Stored entries:
--------------------------------------------------

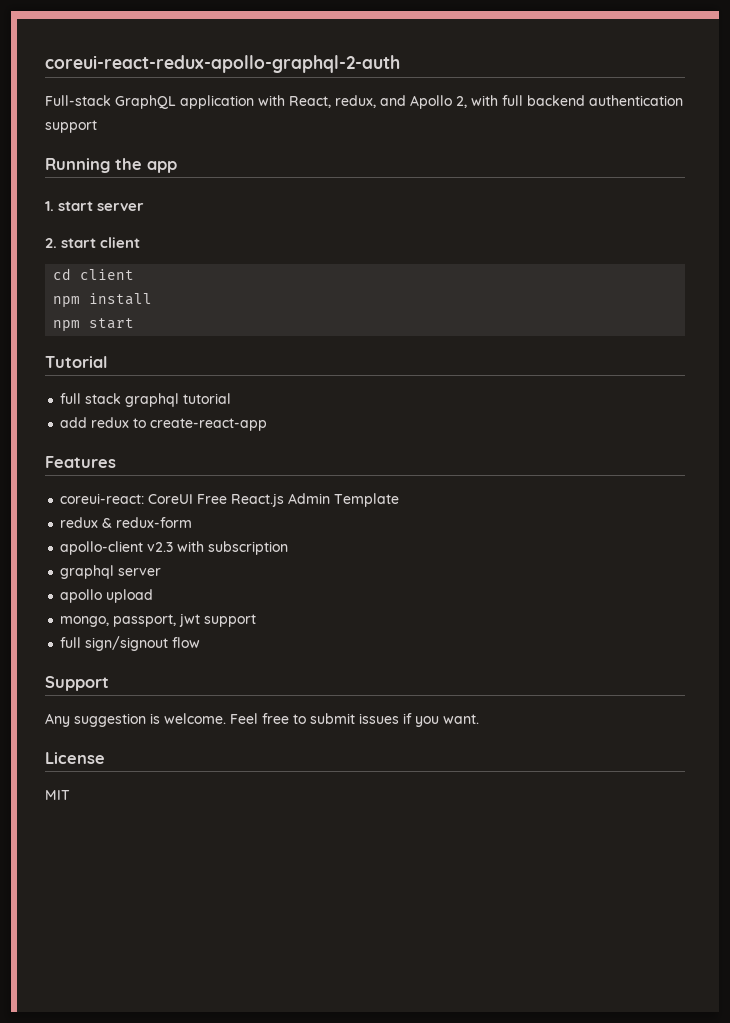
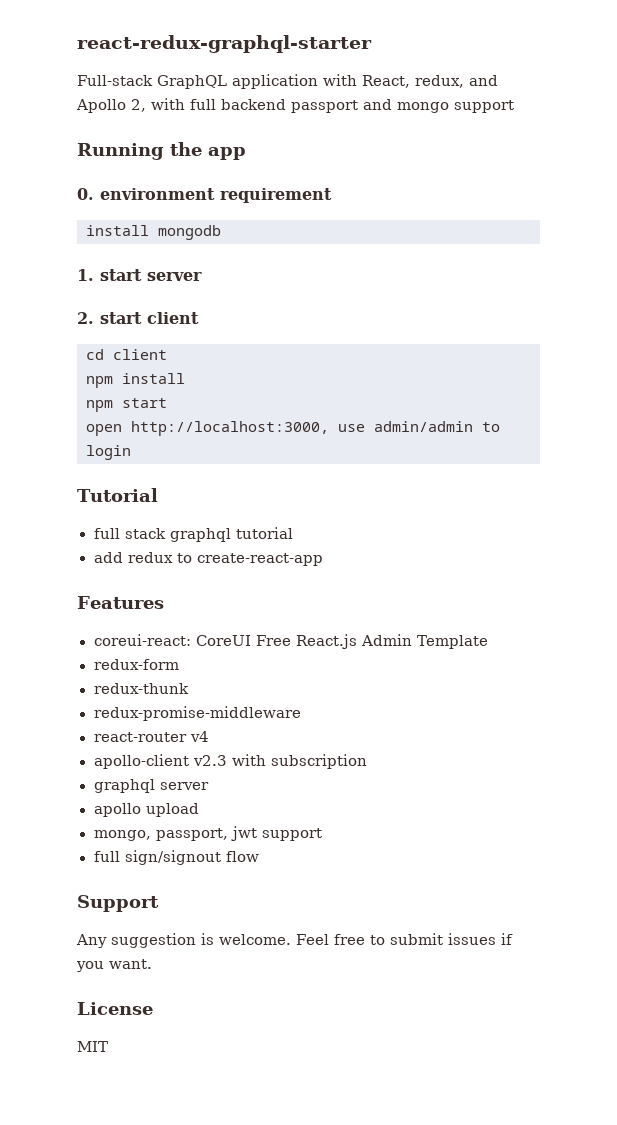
[45,55,400,73] coreui-react-redux-apollo-graphql-2-auth -> [77,35,372,53] react-redux-graphql-starter
[589,95,683,106] authentication -> [291,99,449,113] passport and mongo
(177, 167) none -> [77,188,332,203] [86,225,221,240] // 0. environment requirement // install mongodb
(135, 323) none -> [86,421,500,436] [86,445,131,460] // open http://localhost:3000, use admin/admin to login
[60,517,113,528] redux & -> (489, 642) none
(193, 522) none -> [93,683,189,694] [93,706,301,721] [93,731,209,742] // redux-thunk // redux-promise-middleware // react-router v4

--------------------------------------------------

• What is required:
From the entries, copy every line in which the word "react" occurs.

• Task answer:
[45,55,400,73] coreui-react-redux-apollo-graphql-2-auth -> [77,35,372,53] react-redux-graphql-starter
(193, 522) none -> [93,683,189,694] [93,706,301,721] [93,731,209,742] // redux-thunk // redux-promise-middleware // react-router v4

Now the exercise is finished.